Continuamos a escrever sobre a situação social da nossa Província simplesmente porque a conhecemos melhor do que as outras, apesar de termos trabalhado e vivido em Manica dez anos e em Maputo sete anos, lá para as décadas setenta e oitenta, muito longínquos para hoje reclamar conhecimento algum.


É entretanto muito possível que esta crônica se aplique mutatis mutandis a todas as outras províncias do país, tal é o volume de análises coincidentes que os jovens moçambicanos produzem nas redes sociais.  É tao apaixonante o debate que até o meu telemóvel me informa que estou a exceder o tempo saudável de leitura do telemóvel (um programa que existe nos telemóveis actuais e que encomendo à juventude).

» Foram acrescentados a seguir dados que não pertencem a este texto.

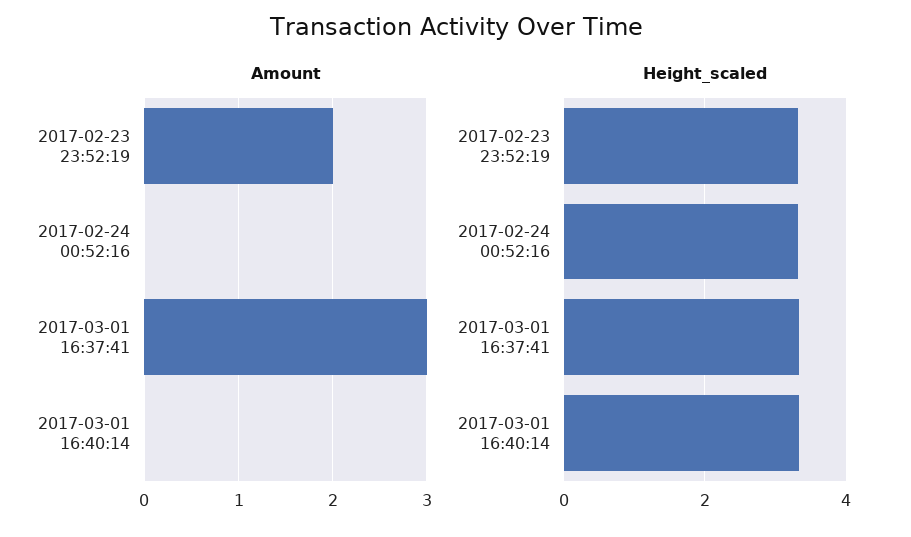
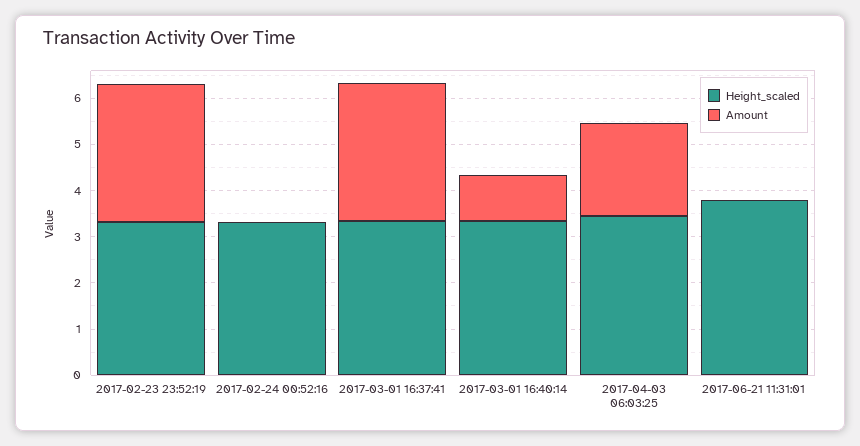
Amount, 2017-02-23 23:52:19: 2 -> 3
Amount, 2017-03-01 16:40:14: 0 -> 1
Height_scaled, 2017-04-03 06:03:25: none -> 3.4
Amount, 2017-04-03 06:03:25: none -> 2
Height_scaled, 2017-06-21 11:31:01: none -> 3.8
Amount, 2017-06-21 11:31:01: none -> 0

Estou consciente de ter uma perspectiva muito afectada por ter vivido, trabalhado e convivido com outras culturas, outras maneiras de ser, de viver, de agir e de interagir: Em média passei três anos em cada um de 12 países em Africa, e na Suíça.  Posso afirmar que nestes países, com poucas excepções, o ser humano é tratado com carinho e dignidade pelas suas instituições nacionais.  Francamente, muito melhor do que em Tete, embora a comparação não se deva fazer entre província e países.

 

2.      A FORMA


Nesta crónica abordamos duas questões: uma de forma e outra de relacionamento, de contrato social (consequentemente, uma questão de fundo).


Na questão de forma: sabemos que cada trabalhador se afirma em autoridade no seu local de trabalho, dependendo do grau de formação e compreensão.  O exercício dessa autoridade dependente muito dos seus supervisores. 

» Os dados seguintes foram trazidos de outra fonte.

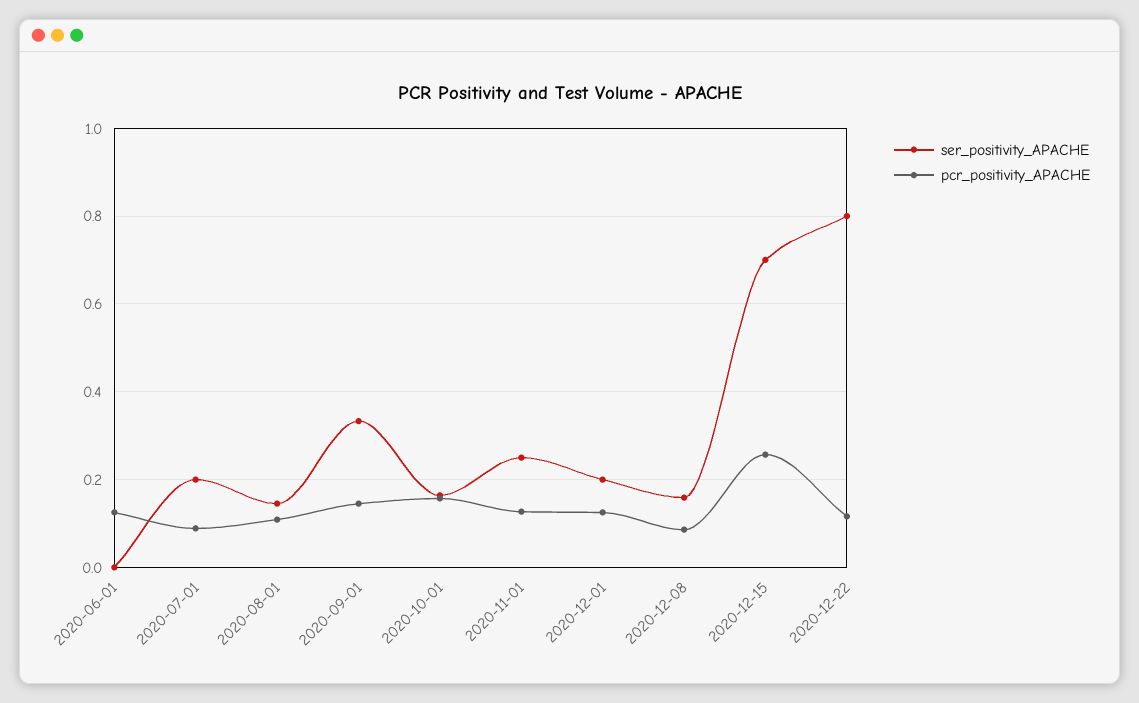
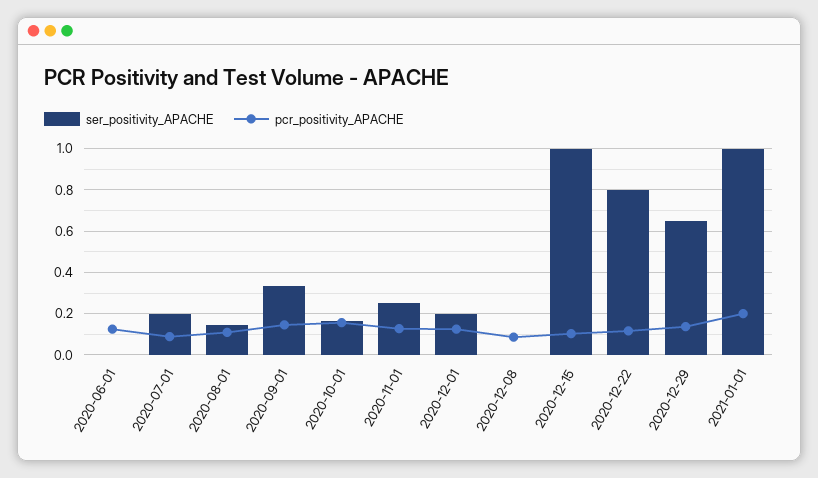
ser_positivity_APACHE, 2020-12-08: 0.16 -> 0
ser_positivity_APACHE, 2020-12-15: 0.7 -> 1
pcr_positivity_APACHE, 2020-12-15: 0.26 -> 0.1
ser_positivity_APACHE, 2020-12-29: none -> 0.65
pcr_positivity_APACHE, 2020-12-29: none -> 0.15
ser_positivity_APACHE, 2021-01-01: none -> 1
pcr_positivity_APACHE, 2021-01-01: none -> 0.2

O exemplo vem sempre de cima.  


Ao abordar um banco da praça de Tete, a primeira pessoa com quem o cliente se depara é o guarda.  E o guarda gosta de se mostrar como parte de uma estrutura de comando.  Dá ordens de como a fila se deve organizar, permite ou impede a entrada no banco (enfim, nunca impede, mas controla).  Segue ordens de trabalho.  Só que ao seguir ordens, às vezes não exerce julgamento, primeiro porque julgamento é a última ferramenta de um corpo arregimentado por deontologia da profissão.  Segundo, porque não tem certeza, nem incentivo, nem autonomia.


A honestidade nos obriga a abrir aqui o devido parênteses para louvar a atenção que o guarda da banca de Tete geralmente tem tido pela idade e pela mãe grávida.  Dentro deste ambiente, isso já é muito digno de menção.  E fechamos o nosso parêntesis.

Um funcionário gentil do banco telefonou-me a pedir cópia do meu BI.  Eu acorri logo ao banco e ao chegar deparei-me com um guarda simpático, mas cansado.

-        Peço para entrar e entregar um documento que o banco me pediu.

-        Está bem, mas o senhor vai para a bicha.

-        O banco é que me pediu para vir, como vou para a bicha?

-        Não está a ver outros velhos esperando na bicha?

-        Não faz sentido.  Eu nem tinha plano de vir ao banco.

-        Paciência, não há como!

-        Posso então deixar o envelope consigo para entregar lá dentro, uma vez que não tenho outro negócio a tratar? 


A esta altura estou irritado e falo em voz alta. Ele recusou-se. O guarda segue instruções e não compreende a minha lógica. Se calhar deve-me julgar como um velho do partido  cheio de si que se acha mais especial do que os outros que esperam pacientemente.  Nem procurei ver na expressão facial dos outros na bicha, se o meu argumento lhes fazia sentido.  Possivelmente a lógica nem lhes interessava, de tão cansados que estavam numa bicha que se tornou cultura.  Estão resignados a este tratamento que passou a ser normal.

 

3.      O BANCO, PARTE ACTIVA DO CONTRATO SOCIAL


O banco intimida e foi formatado para intimidar o pé descalço desde os tempos coloniais e a sua índole não mudou muito.  E isto me leva à questão de perspectiva.  Neste ponto, gostaríamos de relatar duas situações, a primeira referente à relação entre o banco e o cliente plebeu.  Que mais não é do que a manifestação da segunda; a segunda sendo a relação entre o povo e o estado.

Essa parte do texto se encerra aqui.